Kinnel uses a term he calls the “bloat ratio” which examines the liquidity and trading costs of a mutual fund over the long-term.
 
“It has merit both for descriptive and predictive power,” Kinnel wrote in a recent article. “It helps you understand the fund's bloat relative to peers. In addition, changes in the bloat ratio can signal changes in strategy, including those brought on by asset bloat.”
 
You can read the entire article here.
 
To calculate the bloat ratio of a mutual fund you need four basic ingredients: the turnover ratio, the fund’s top 25 holdings, the number of shares the fund owns in each of the 25, and average daily trading volume of the top 25.
 
You’re not done just yet. You still need to make a few mathematical calculations before arriving at an answer but it won’t take too much heavy lifting so advisors can relax.
 
“First, divide the average daily trading volume by the number of shares owned by the fund. That tells us how many days' trading volume the fund owns. The bigger the number, the less liquid the position.
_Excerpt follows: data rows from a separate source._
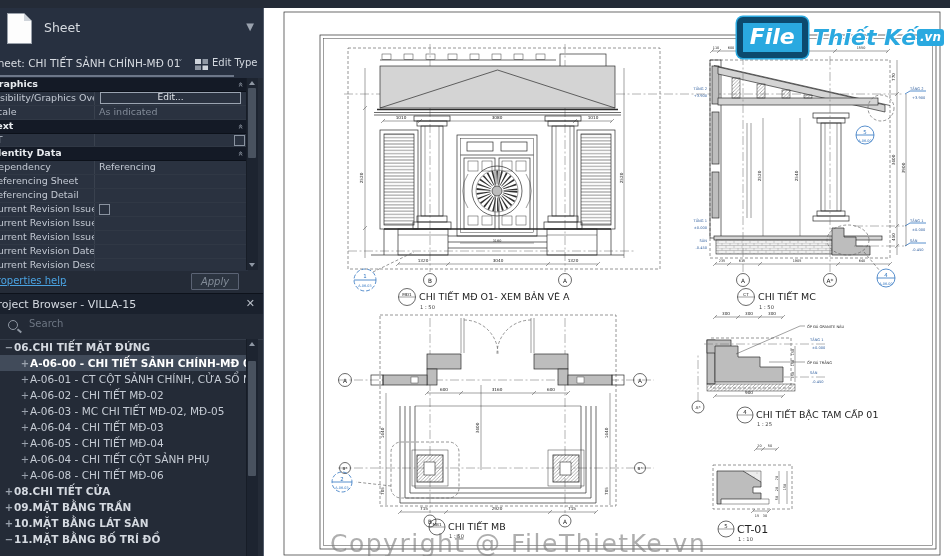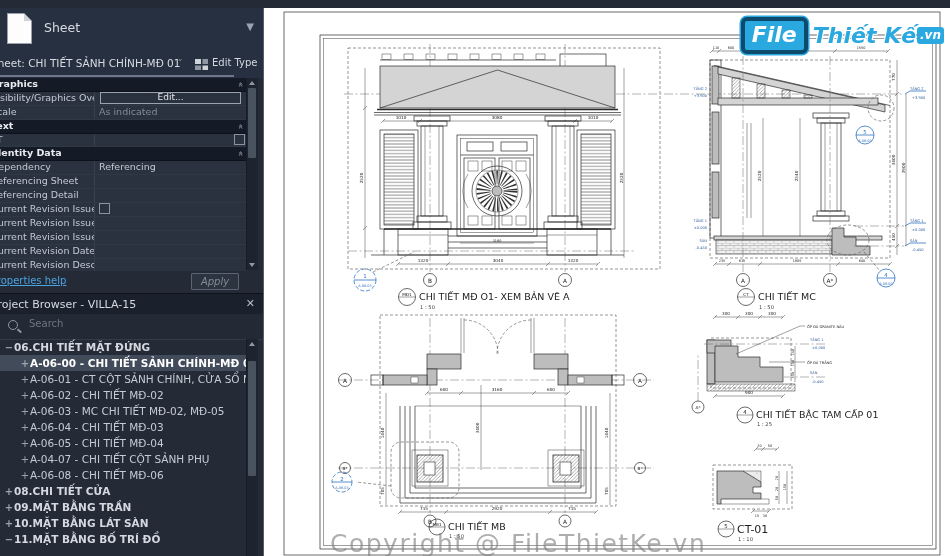"File" .lg-file { border: 4px solid #0c4a6e -> 6px solid #0c4a6e }
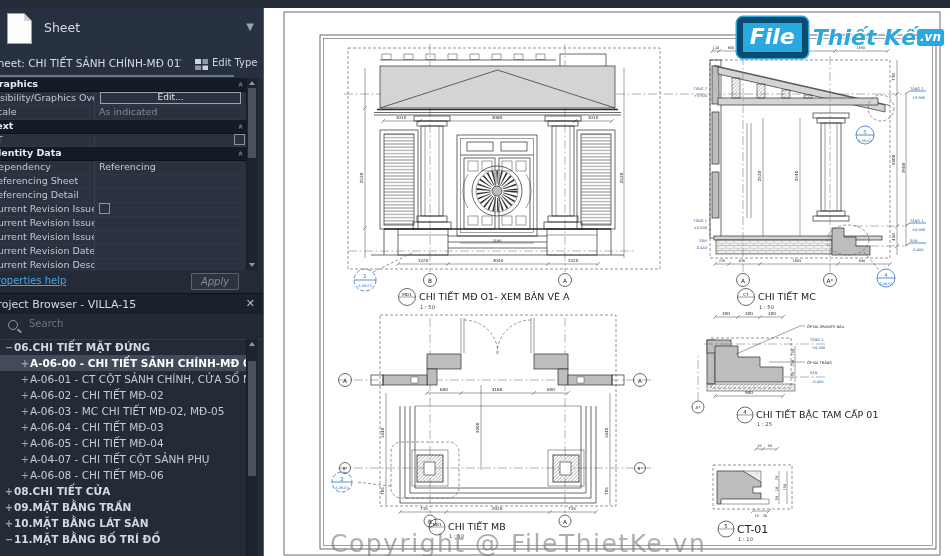"Edit..." .pval { align-items: flex-start -> center }
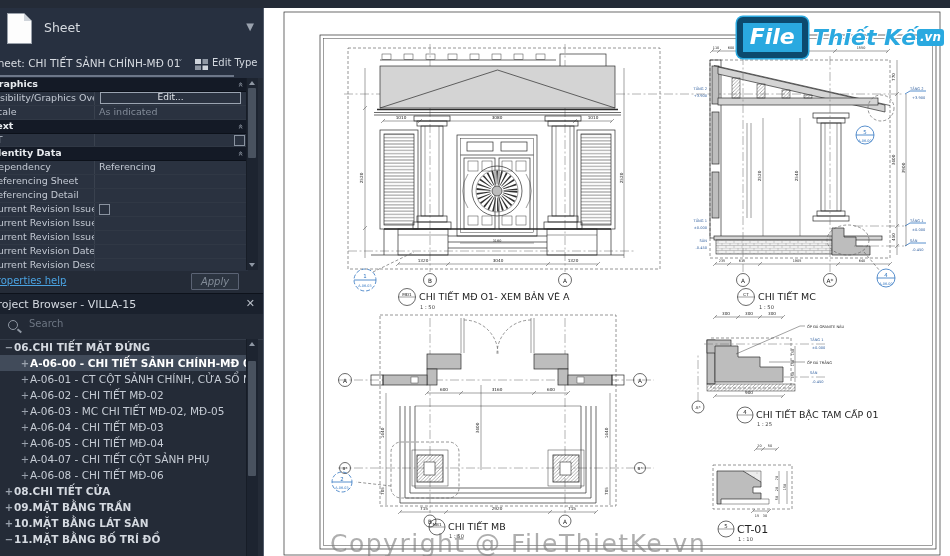"A-04-07 - CHI TIẾT CỘT" span { text: A-04-07 -> A-06-04 }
If a fund owns, say, 10 days' trading volume of a stock, it might take months to get out without crushing the price,” wrote Kinnel. “Then, we take the average of the fund's trading volume figures and multiply by the turnover ratio. (That 10 days' trading volume position might be manageable for a fund with 10% turnover, but the trading costs will likely be steep for one with 100% turnover.) That gives us the bloat ratio.”
 
Kinnel looked at large-cap, mid-cap, and small-cap U.S. mutual funds calculating their bloat ratios over the past five years comparing it to annualized five-year returns.
 
Which stocks did the best under the bright lights?
 
Small-cap stocks benefited the most from lack of bloat where the least-bloated small caps generated pre-expense returns of 11.51% on an annualized basis versus 10.04% for the most-bloated small caps.